Il presidente di Wit Studio ritiene che l'industria degli anime sia ad un punto critico e che tutto dipenderà dai fan.

Gli anime stanno diventando sempre più accessibili grazie alle piattaforme streaming come Crunchyroll, e ovviamente stanno diventando anche sempre più popolari. Così la richiesta di serie animate giapponesi continua a crescere e a crescere ogni anno sempre di più, con decine di uscite ogni trimestre, e ormai i fan hanno l’occhio sempre più critico verso la qualità delle opere. Anche il livello delle serie che escono è sempre più alto, ma secondo il presidente di Wit Studio questo modo di lavorare non sarà sostenibile ancora per molto.

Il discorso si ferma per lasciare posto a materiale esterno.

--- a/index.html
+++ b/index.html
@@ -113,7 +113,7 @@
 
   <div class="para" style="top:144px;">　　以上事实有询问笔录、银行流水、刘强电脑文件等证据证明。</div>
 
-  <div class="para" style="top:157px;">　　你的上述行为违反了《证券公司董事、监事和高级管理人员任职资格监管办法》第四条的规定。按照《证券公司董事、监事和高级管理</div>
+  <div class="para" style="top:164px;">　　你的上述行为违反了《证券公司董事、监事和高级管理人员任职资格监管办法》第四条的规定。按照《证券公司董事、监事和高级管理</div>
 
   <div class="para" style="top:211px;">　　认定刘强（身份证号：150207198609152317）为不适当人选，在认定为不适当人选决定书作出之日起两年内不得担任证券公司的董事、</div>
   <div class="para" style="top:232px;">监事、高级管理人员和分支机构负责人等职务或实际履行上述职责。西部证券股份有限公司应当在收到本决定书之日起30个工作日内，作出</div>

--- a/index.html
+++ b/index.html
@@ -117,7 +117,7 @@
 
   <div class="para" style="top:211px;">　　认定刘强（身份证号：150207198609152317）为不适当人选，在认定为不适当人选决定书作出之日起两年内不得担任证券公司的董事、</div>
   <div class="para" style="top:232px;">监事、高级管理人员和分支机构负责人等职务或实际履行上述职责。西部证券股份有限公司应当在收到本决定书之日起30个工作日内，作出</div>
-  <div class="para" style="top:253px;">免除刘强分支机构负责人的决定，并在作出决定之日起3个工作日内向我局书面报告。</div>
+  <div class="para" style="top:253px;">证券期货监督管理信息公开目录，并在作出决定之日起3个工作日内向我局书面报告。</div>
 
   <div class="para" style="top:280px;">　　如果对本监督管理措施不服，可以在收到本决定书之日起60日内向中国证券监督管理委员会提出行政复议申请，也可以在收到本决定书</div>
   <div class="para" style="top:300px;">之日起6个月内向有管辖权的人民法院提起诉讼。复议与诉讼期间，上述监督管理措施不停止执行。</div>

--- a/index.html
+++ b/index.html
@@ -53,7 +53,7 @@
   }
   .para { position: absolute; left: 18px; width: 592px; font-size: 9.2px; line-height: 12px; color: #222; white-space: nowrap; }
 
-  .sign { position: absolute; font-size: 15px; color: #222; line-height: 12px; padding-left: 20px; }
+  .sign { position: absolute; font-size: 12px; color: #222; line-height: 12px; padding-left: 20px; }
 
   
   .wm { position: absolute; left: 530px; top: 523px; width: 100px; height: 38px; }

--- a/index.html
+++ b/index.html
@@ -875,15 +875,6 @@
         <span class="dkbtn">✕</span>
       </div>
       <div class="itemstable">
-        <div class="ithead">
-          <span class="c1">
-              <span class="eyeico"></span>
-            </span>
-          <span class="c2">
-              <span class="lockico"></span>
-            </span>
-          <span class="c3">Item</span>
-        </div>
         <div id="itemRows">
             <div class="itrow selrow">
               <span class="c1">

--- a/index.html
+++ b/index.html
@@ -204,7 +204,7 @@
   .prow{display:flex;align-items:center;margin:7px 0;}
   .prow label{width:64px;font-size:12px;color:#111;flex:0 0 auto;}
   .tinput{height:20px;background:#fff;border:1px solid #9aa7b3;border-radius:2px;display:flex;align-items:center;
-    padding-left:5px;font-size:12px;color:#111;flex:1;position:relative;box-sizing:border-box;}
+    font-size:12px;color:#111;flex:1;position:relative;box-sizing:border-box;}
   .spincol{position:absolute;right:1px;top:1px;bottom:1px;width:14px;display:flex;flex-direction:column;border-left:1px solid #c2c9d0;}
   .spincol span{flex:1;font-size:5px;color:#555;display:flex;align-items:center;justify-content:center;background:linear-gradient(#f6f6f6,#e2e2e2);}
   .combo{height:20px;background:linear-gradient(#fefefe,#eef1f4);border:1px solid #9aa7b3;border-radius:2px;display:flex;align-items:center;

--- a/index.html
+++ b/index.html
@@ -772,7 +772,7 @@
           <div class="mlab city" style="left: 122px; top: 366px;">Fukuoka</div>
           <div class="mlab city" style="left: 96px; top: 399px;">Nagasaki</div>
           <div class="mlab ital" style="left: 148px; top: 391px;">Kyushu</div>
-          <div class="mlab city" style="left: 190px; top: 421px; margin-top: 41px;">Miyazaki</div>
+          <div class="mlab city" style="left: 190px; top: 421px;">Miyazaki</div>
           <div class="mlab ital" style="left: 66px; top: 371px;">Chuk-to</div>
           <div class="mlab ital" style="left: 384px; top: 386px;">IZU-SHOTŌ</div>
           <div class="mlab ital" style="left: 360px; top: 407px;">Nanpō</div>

anime wit studio cinematographe.it

Wit Studio ha dato vita ad anime come Attack on Titan, Vinland Saga, Ranking of Kings e Spy x Family. Anche se negli anni ha perso alcune licenze importanti come l’opera divenuta mainstream di Hajime Isayama, è anche riuscita ad ottenere alcuni progetti molto promettenti come The Suicide Squad Isekai e il remake di One Piece.

Secondo George Wada, presidente di Wit Studio, le nuove deadline della produzione e il ritmo frenetico delle uscite li hanno portati a riconsiderare il modo in cui lavorano nello studio d’animazione. Perché sono richieste sempre più serie e di migliore qualità, quindi sono molto attenti nella scelta dei loro progetti.

“Non cerchiamo studi, cerchiamo progetti. E a seconda del pezzo, decidiamo quanto sia importante portarlo a un pubblico più vasto il prima possibile”, ha spiegato Wada. “Ad esempio, per Spy x Family, la velocità di animazione è limitata e per raggiungere questo obiettivo avevamo bisogno di due studi. È così che viene presa la decisione se è necessario collaborare con altri studi per pubblicare un anime il più rapidamente possibile e con la migliore qualità.”

suicide squad isekai

Ed è così che Wit Studio ha collaborato con CloverWorks per adattare Spy x Family, perché due studi lavorano più velocemente di uno e quindi possono garantire una buona qualità nelle animazioni. E proprio a causa di questi nuovi standard di settore, Wada non crede che gli studi riusciranno a tenere il passo in futuro.

“Non credo che sia possibile mantenere questo ritmo. La cosa più importante è che il numero di fan nel mondo continui a crescere”, ha continuato Wada. “E una volta che ci saranno più fan degli anime in tutto il mondo, le aziende vorranno investire più soldi nella creazione di anime… Ciò consentirà loro di continuare a creare lavori di alta qualità.”

È un dato di fatto che più animatori hai nel tuo studio, più velocemente puoi animare e migliore è la qualità che puoi ottenere. Sapendo questo, Wada si è azzardato a dire che le aziende hanno bisogno di investire in più personale per poter ampliare i propri studi e che “quello che bisognerebbe fare è stanziare tutti quei soldi per espandere il talento dei team”. Gli anime sono un business sempre più redditizio e Wit Studio non è l’unico ad aver capito che è necessario investire negli animatori per renderlo un settore sostenibile.